To see how bad things have been in the past, here are two of my previous articles on the company.
- The Day That Solar Went Dark - First Solar provides a guidance update well below expectations.
- First Solar Getting Darker - Analysis of Q4 results.
First Quarter Results:
First Solar announced revenues of of $497 million, well below expectations of more than $681 million. Revenues were down nearly $70 million from the year ago period, which saw $567 million in revenues. The company blamed lower volumes for module only sales, and lower average selling prices.
The company posted a non-GAAP net loss of 8 cents, which was well below the $0.59 expected profit the street was looking for. However, as I mentioned above, the company took a huge restructuring charge, as well as some other charges, and those had a huge impact on the bottom line. The company took a $401 million charge (EPS impact of $4.64) due to the restructuring, and a $43 million charge (EPS impact of $0.48) due to ongoing issues with warranties. The warranty issue has grown in recent quarters, despite the company originally claiming it was a short term issue.
After all of the charges, the company posted a GAAP net loss of nearly $450 million dollars, or $5.20 in EPS.
The following table shows Q1 margins from 2009 to 2011.

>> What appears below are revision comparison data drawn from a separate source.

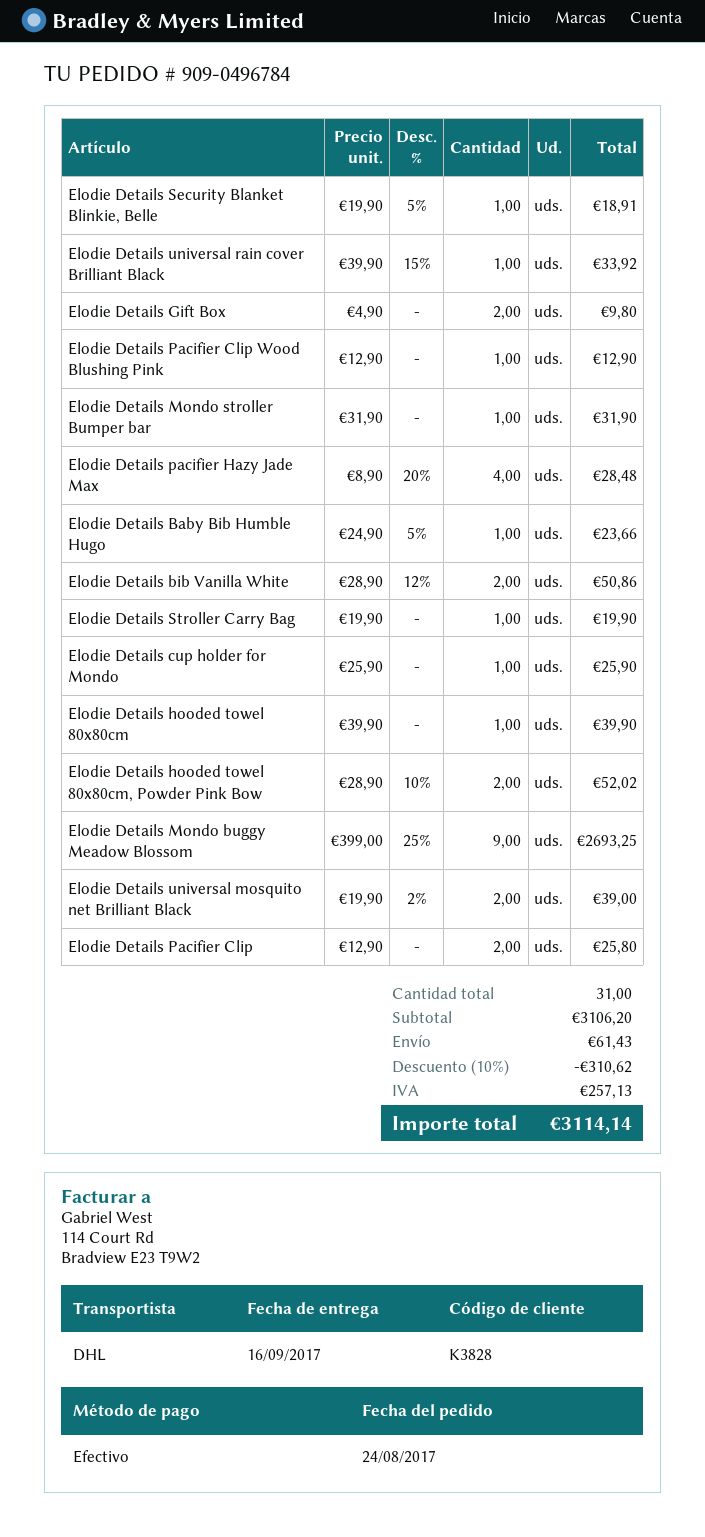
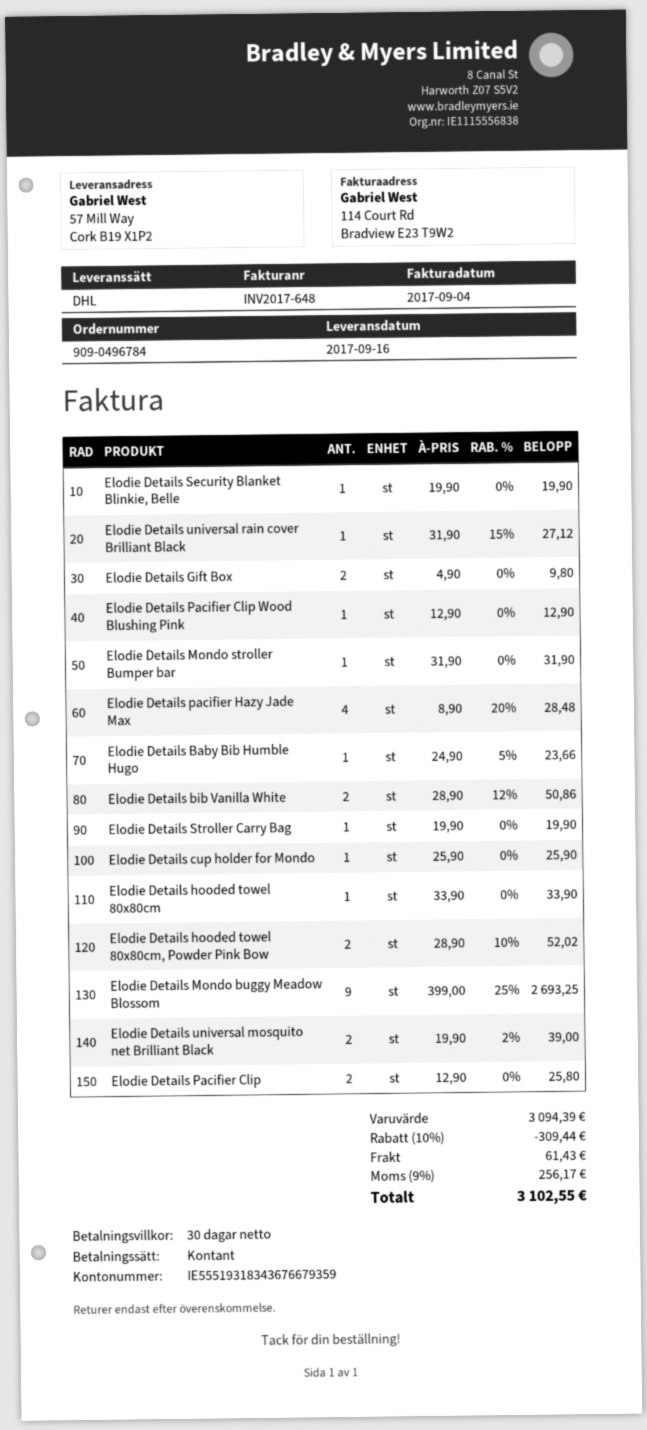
Elodie Details Security Blanket Blinkie, Belle: 1 x 19.90 - 5% = 18.91 -> 1 x 19.90 = 19.90
Elodie Details universal rain cover Brilliant Black: 1 x 39.90 - 15% = 33.92 -> 1 x 31.90 - 15% = 27.12
Elodie Details hooded towel 80x80cm: 1 x 39.90 = 39.90 -> 1 x 33.90 = 33.90
subtotal: 3106.20 -> 3094.39
discount: 10% = 310.62 -> 10% = 309.44
tax: 257.13 -> 256.17
total: 3114.14 -> 3102.55

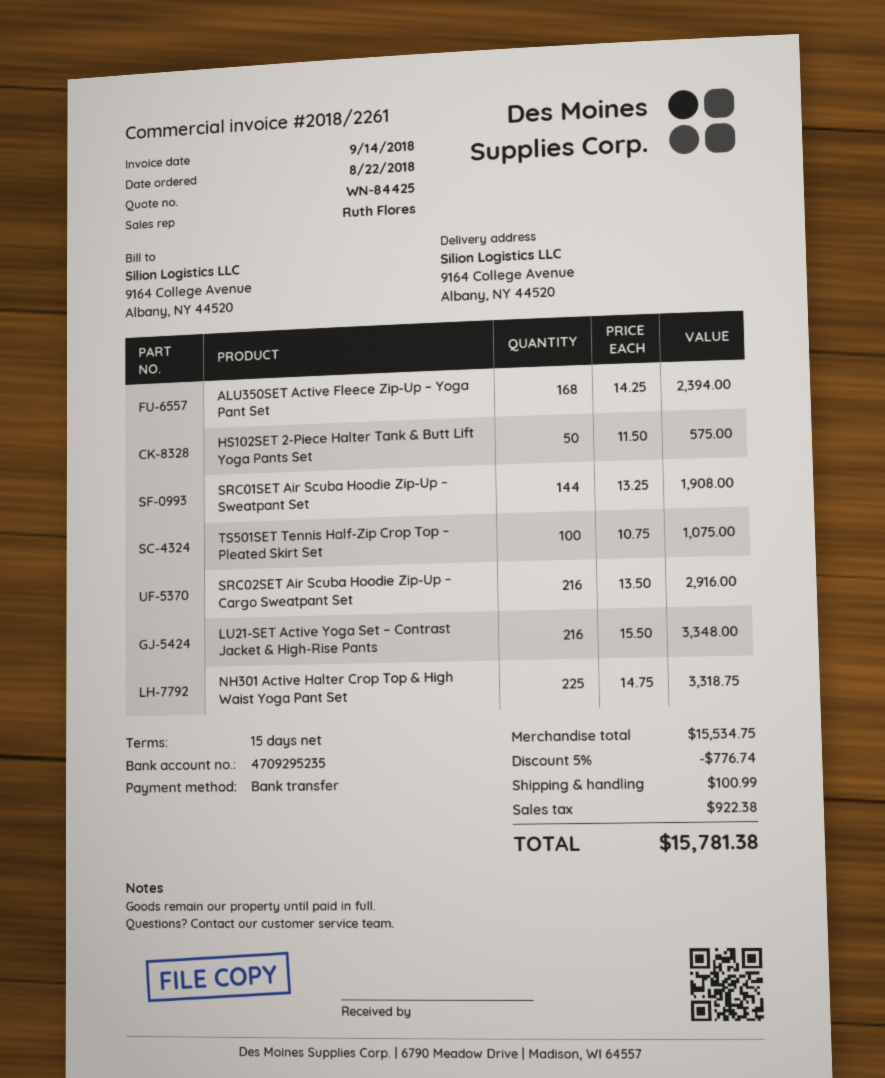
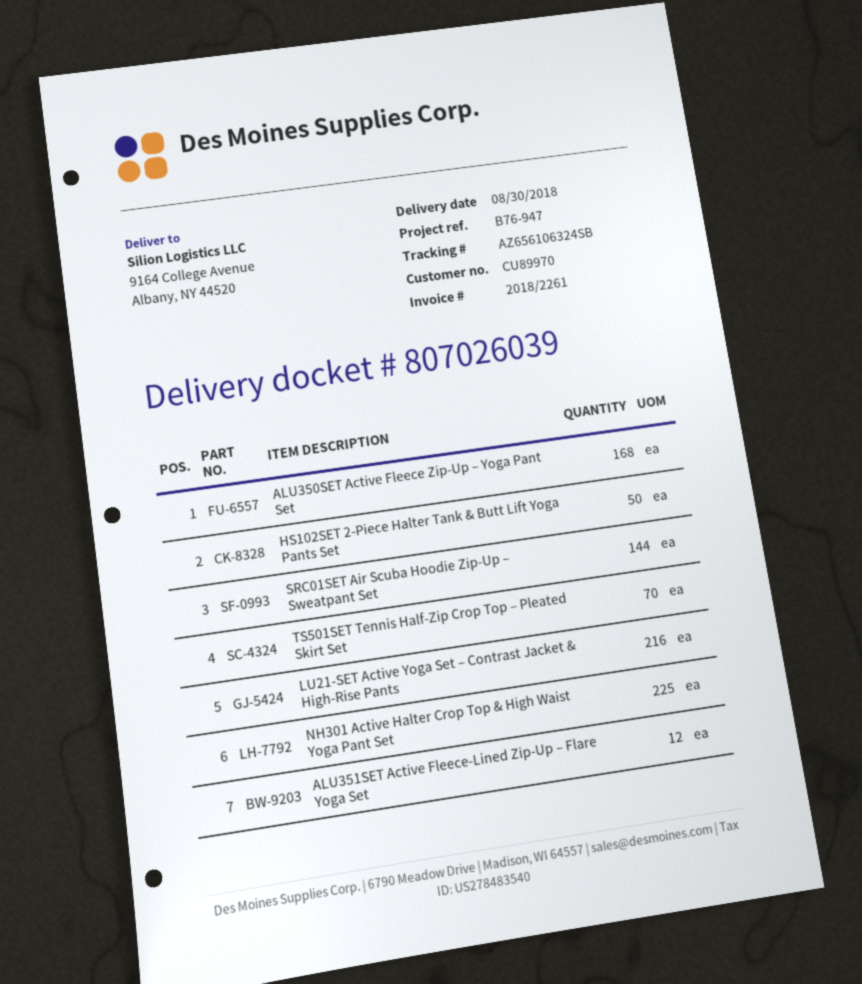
TS501SET Tennis Half-Zip Crop Top – Pleated Skirt Set: 100 -> 70
SRC02SET Air Scuba Hoodie Zip-Up – Cargo Sweatpant Set: 216 -> none
ALU351SET Active Fleece-Lined Zip-Up – Flare Yoga Set: none -> 12

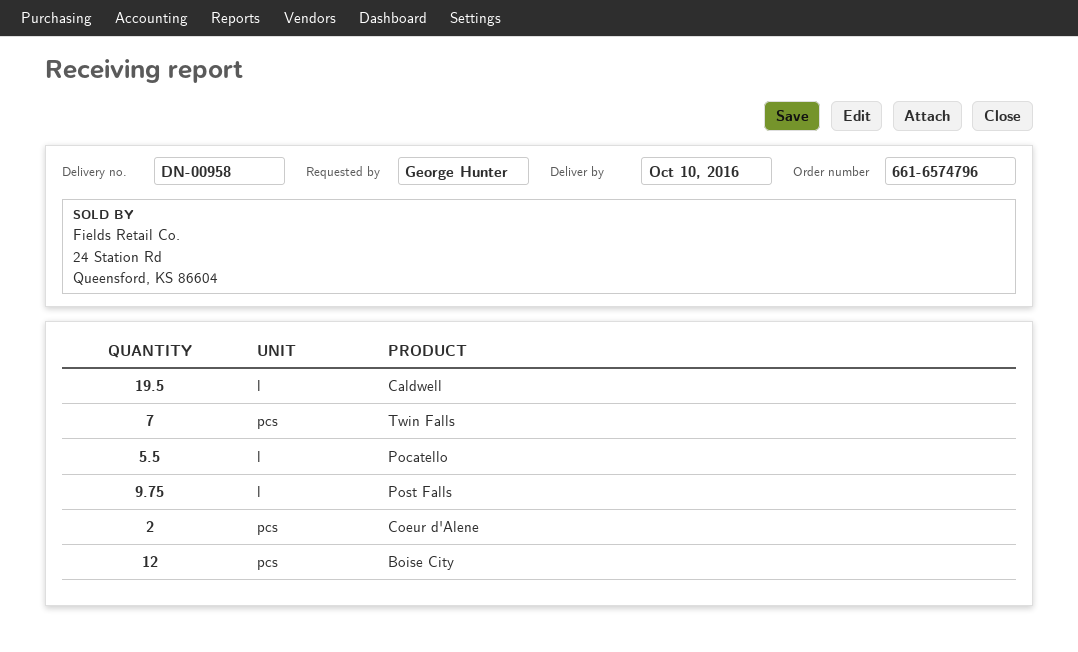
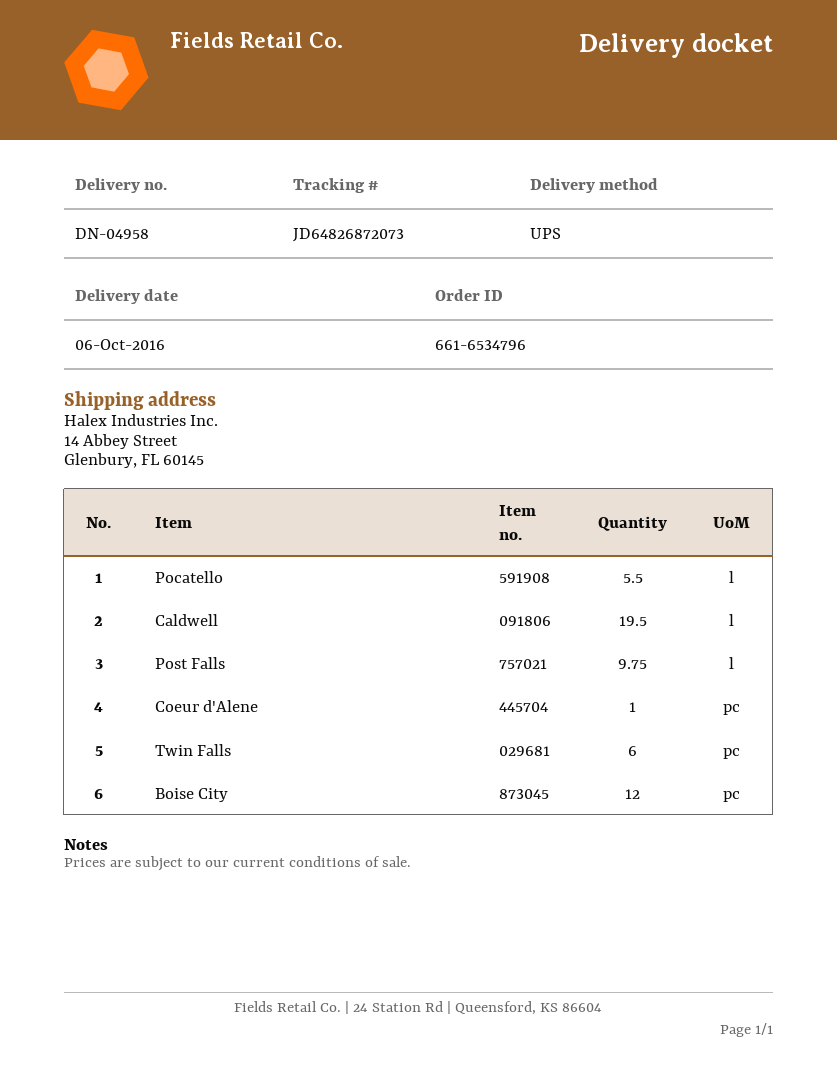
order number: 661-6574796 -> 661-6534796
delivery note number: DN-00958 -> DN-04958
delivery date: 2016-10-10 -> 2016-10-06
Twin Falls: 7 -> 6
Coeur d'Alene: 2 -> 1

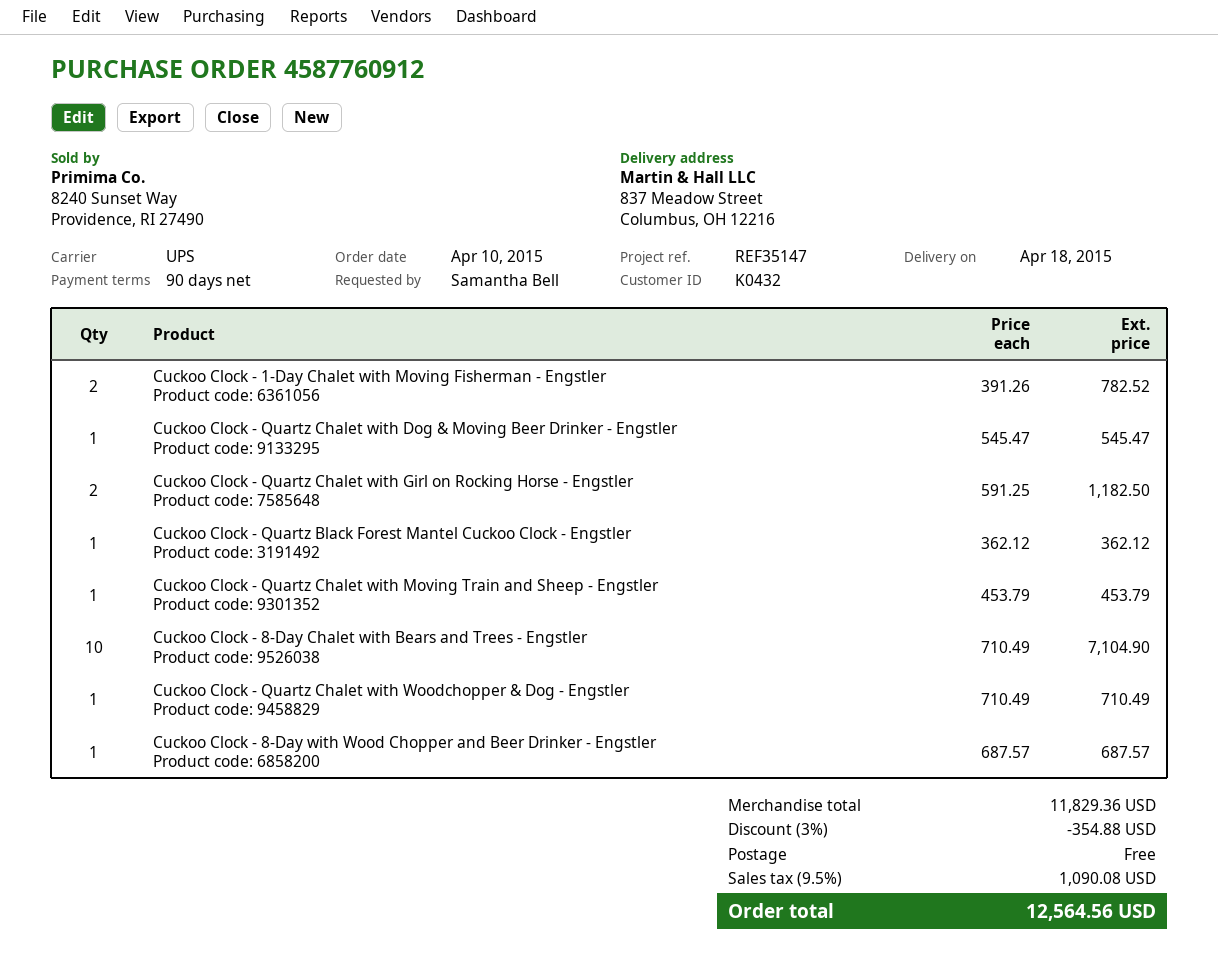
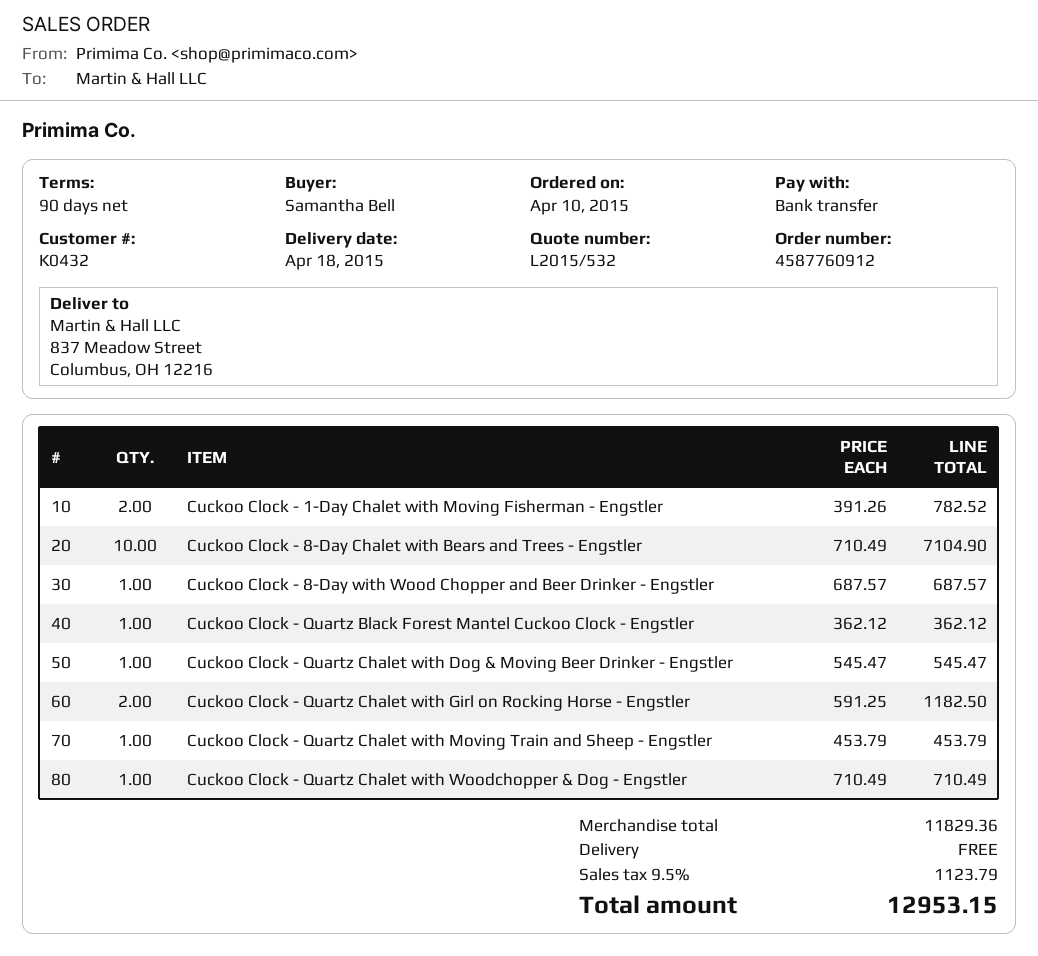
discount: 3% = 354.88 -> none
tax: 9.5% = 1090.08 -> 9.5% = 1123.79
total: 12564.56 -> 12953.15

Included in those above margins are the warranty costs and the restructuring charges. We can easily take the restructuring charges out because they were a line item in the operating expense category. However, because the warranty charges are included in both the cost of goods sold and operating expenses, it is impossible to take the impact out of gross margins. However, I can tell you, the numbers are still way down from last year's numbers. If we take out the two charges, the operating margins end up at -2.47%, and the net profit margin is -1.35%. No matter how you slice the numbers, they are well below last year and well below expectations.
Despite the huge first quarter miss, First Solar actually raised guidance for the year, given the benefits expected from the restructuring. The company gave the following guidance:
- EPS guidance of $4.00 to $4.50, compared to prior guidance of $3.75 to $4.25. This guidance excludes any further restructuring, warranty, and impairment charges.
- Operating cash flow guidance of $850 million to $950 million, compared to previous guidance of $800 million to $900 million.
- No revenue guidance was given. Previous guidance was for 2012 revenues of $3.5 billion to $3.8 billion.
Obviously, even after taking out the charges, this was not a very good report. The company still posted a loss, and the revenue numbers were absolutely terrible. Again, this was not a one quarter issue, the company has been troubled for several quarters now.
When shares initially opened for trading at 5:20 pm, they were down about three percent. They quickly rebounded into positive territory, but were all over the place in after hours trading. My recommendation at this point is to let the name settle down and take a closer look in the following weeks ahead.